- [Stored data]:
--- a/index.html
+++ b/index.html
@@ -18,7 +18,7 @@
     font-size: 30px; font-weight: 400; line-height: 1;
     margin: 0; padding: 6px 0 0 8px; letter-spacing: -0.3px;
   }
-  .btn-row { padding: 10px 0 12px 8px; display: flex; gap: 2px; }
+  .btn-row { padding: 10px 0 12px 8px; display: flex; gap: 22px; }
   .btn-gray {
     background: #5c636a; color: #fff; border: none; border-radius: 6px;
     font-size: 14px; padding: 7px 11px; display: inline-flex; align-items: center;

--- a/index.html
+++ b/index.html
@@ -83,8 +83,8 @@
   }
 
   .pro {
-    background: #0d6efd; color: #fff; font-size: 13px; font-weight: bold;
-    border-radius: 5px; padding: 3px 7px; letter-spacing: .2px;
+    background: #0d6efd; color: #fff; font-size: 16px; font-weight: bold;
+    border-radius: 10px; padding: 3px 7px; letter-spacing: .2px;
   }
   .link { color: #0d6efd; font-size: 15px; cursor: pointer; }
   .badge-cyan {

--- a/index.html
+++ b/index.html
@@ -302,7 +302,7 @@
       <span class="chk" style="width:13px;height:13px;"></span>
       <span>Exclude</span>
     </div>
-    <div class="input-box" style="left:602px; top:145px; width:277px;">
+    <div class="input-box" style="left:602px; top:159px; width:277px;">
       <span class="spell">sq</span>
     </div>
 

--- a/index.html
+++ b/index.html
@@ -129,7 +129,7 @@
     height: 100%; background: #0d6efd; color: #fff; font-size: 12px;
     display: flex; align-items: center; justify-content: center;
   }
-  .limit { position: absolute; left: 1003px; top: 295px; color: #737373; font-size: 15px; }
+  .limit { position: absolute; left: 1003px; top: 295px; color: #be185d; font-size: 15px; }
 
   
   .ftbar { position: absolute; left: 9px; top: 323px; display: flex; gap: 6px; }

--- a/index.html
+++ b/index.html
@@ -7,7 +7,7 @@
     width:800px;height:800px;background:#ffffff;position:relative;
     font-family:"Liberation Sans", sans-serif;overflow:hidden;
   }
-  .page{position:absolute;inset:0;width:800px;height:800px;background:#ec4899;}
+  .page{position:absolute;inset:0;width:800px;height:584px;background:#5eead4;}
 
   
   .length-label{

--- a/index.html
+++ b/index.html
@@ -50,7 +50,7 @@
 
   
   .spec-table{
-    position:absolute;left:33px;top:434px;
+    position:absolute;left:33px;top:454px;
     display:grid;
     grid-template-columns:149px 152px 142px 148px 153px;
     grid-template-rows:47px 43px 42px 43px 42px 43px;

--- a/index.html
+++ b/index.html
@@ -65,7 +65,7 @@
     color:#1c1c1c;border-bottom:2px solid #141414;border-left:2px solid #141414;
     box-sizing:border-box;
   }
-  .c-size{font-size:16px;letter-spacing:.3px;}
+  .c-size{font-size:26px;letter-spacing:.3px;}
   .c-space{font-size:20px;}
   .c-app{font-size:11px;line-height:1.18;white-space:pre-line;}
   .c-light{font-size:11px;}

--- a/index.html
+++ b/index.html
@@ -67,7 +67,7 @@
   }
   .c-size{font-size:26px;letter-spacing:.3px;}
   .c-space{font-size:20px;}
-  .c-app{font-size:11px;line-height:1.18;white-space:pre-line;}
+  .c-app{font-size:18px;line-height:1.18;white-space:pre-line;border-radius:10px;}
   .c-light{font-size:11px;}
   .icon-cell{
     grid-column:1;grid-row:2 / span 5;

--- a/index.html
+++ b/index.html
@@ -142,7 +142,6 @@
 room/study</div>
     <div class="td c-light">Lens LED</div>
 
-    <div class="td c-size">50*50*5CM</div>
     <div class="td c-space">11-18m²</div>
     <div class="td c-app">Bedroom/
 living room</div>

- [About this task]: Where a line above contains the word "span", copy that line.

- [Written solution]:
       <span class="chk" style="width:13px;height:13px;"></span>
       <span>Exclude</span>
       <span class="spell">sq</span>
     grid-column:1;grid-row:2 / span 5;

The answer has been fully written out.